**The problem:**
Your answer must be a single number: the count of lines in the entries below that hold "align".

Code change snippets:
■ ■ ■ ■ ■ ■ ■
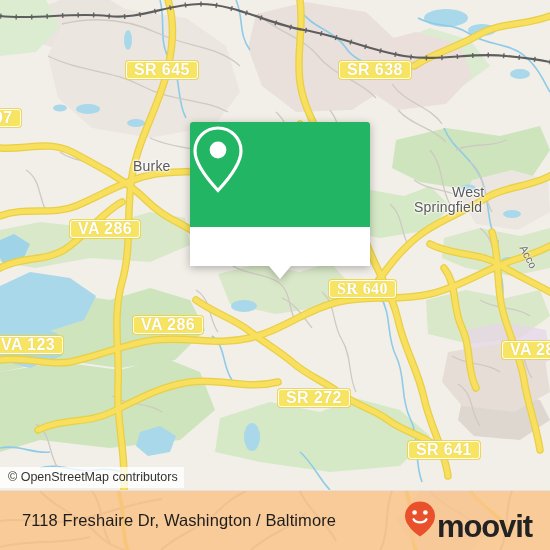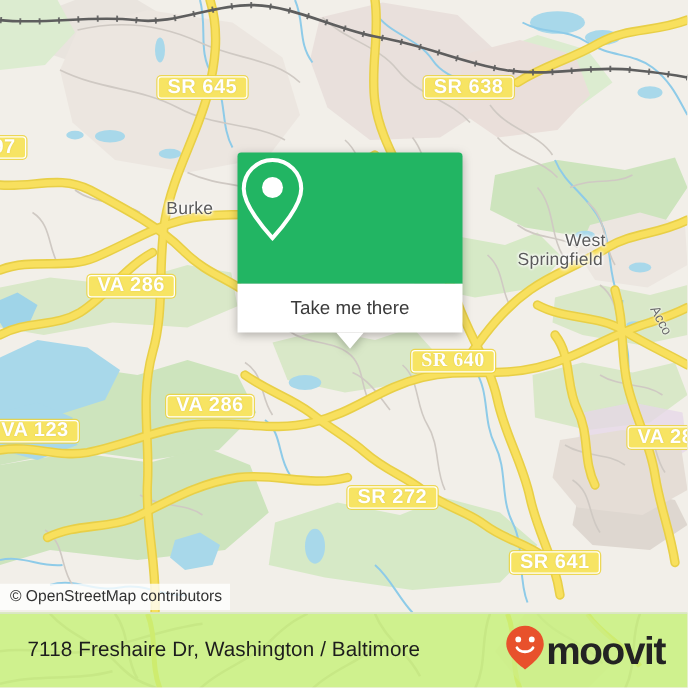--- a/index.html
+++ b/index.html
@@ -297,7 +297,6 @@
       </span>
     </div>
     <div id="popup-body">
-      <span id="popup-body-label">Take me there</span>
       <div id="popup-tail"></div>
     </div>
   </div>

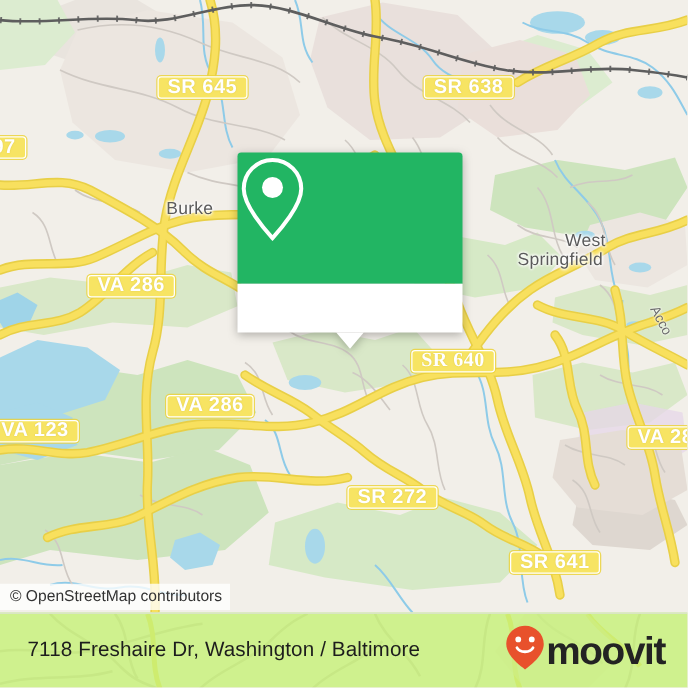--- a/index.html
+++ b/index.html
@@ -103,7 +103,7 @@
   #footer {
     position:absolute;
     left:0; top:490px; width:550px; height:60px;
-    background:#bef264;
+    background:#fdba74;
     border-top:1px solid #e2e2e2;
     display:flex; align-items:center; justify-content:space-between;
     padding:0 18px 0 22px;

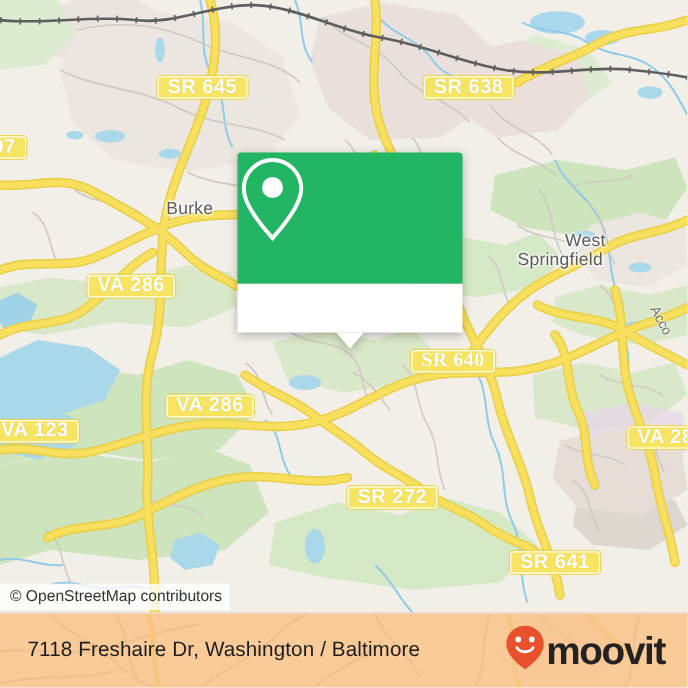--- a/index.html
+++ b/index.html
@@ -122,7 +122,7 @@
   }
   #logo {
     position:relative;
-    display:flex; align-items:center; gap:1px;
+    display:flex; align-items:flex-end; gap:1px;
     z-index:2;
   }
   #logo-word {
■ ■ ■ ■ ■ ■ ■
**Finished exercise:**
3